Die BOJ war schon einmal hier.
Im August 2000 hob sie die Zinsen von Null an und beendete damit trotz der Einwände der Regierung ein damals neuartiges Experiment. Ueda, damals Mitglied des Verwaltungsrats, stimmte gegen die Beendigung der Nullzinsen.
Dann platzte die US-Tech-Blase und traf Japans exportabhängige Wirtschaft. Acht Monate später änderte die BOJ ihren Kurs und startete ein neues Experiment, die quantitative Lockerung: Sie flutete den Markt mit Yen, um die Wirtschaft zu stützen und die Deflation zu bekämpfen.
Im Februar 2007 hatte sie die Zinssätze auf 0,5 % angehoben, als die globale Finanzkrise Japan in die Rezession stürzte und die Bank zwang, die Zinssätze wieder auf nahezu Null zu senken.
In beiden Fällen wurde die BOJ von der Politik heftig kritisiert, weil sie die Konjunkturmaßnahmen zu schnell auslaufen ließ.
'BESCHÄFTIGT' MIT WUT ÜBER DEN YEN
Diesmal fordern nur wenige Politiker eine Lockerung der Geldpolitik durch die BOJ. Einige Tage vor der Anhebung im Juli sagte Premierminister Fumio Kishida, die Normalisierung der BOJ-Politik werde die wirtschaftliche Wiederbelebung unterstützen.
Shigeru Ishiba, ein Spitzenkandidat, der Kishida bei den LDP-Führungswahlen im September ablösen will, sagte gegenüber Reuters, er begrüße den Plan der BOJ, die Zinssätze schrittweise anzuheben.
Politiker, die die BOJ lange Zeit unter Druck gesetzt hatten, die Politik zu lockern, um den steigenden Yen zu schwächen und den Exporteuren zu helfen, haben in den letzten zwei Jahren gewechselt, als die Währung auf ein 38-Jahres-Tief fiel und die Inflation über das 2%-Ziel der Bank zu treiben drohte.
Einige Analysten sind der Meinung, dass die BOJ einen hohen Preis zahlen muss, wenn sie sich dem Druck der Regierung beugt.
"Die jüngsten Daten wiesen alle auf eine schwache Wirtschaft hin, so dass es für die BOJ keinen logischen Sinn machte, den Kurs für künftige Zinserhöhungen so radikal zu ändern", sagte der ehemalige BOJ-Beamte Nobuyasu Atago. "Die Kommunikation mit den Märkten hätte besser sein können.
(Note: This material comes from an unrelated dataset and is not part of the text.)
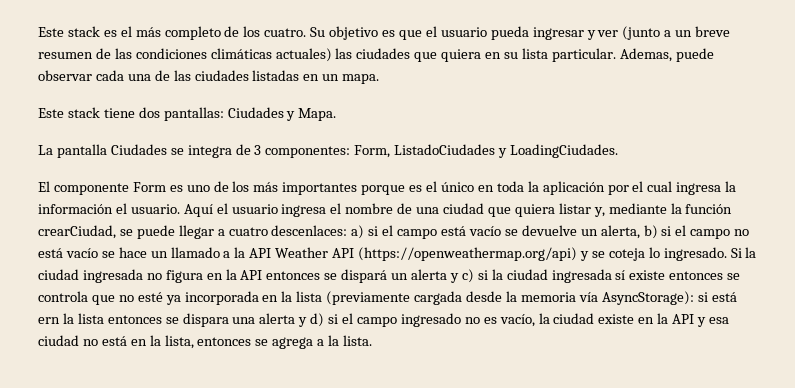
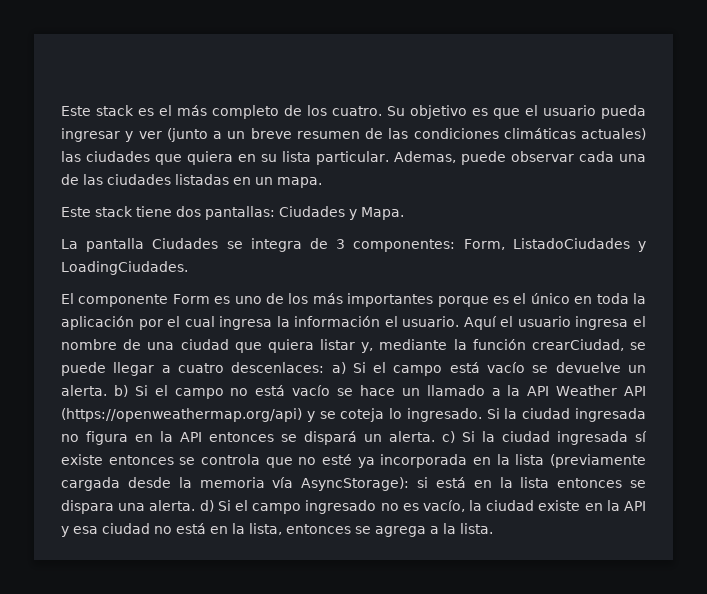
[368,226,379,236] si -> [352,362,366,373] Si
[600,225,672,239] alerta, b) si -> [61,385,148,397] alerta. b) Si
[411,269,488,283] alerta y c) si -> [389,431,475,443] alerta. c) Si
[38,317,60,324] ern -> [473,480,492,488] en
[259,313,339,327] alerta y d) si -> [149,500,231,512] alerta. d) Si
Erschwerend kommt hinzu, dass die BOJ die Zinsen zu einem Zeitpunkt anheben würde, zu dem die Fed wahrscheinlich mit Zinssenkungen beginnt, was die Volatilität des Dollar-Yen-Wechselkurses erhöhen und die Stimmung in der japanischen Wirtschaft beeinträchtigen könnte.
Die BOJ hat es in der Vergangenheit vermieden, sich in die entgegengesetzte Richtung zur Fed zu bewegen, aus Angst, den Exporten zu schaden und ungeordnete Marktbewegungen zu verursachen, sagte das ehemalige BOJ-Vorstandsmitglied Takahide Kiuchi.
"Dieses Mal war die BOJ möglicherweise zu sehr mit dem öffentlichen und politischen Ärger über den übermäßigen Fall des Yen beschäftigt", sagte er. "Schon der Zeitpunkt des Ausstiegs der BOJ macht es extrem schwierig, ihn überhaupt durchzuziehen.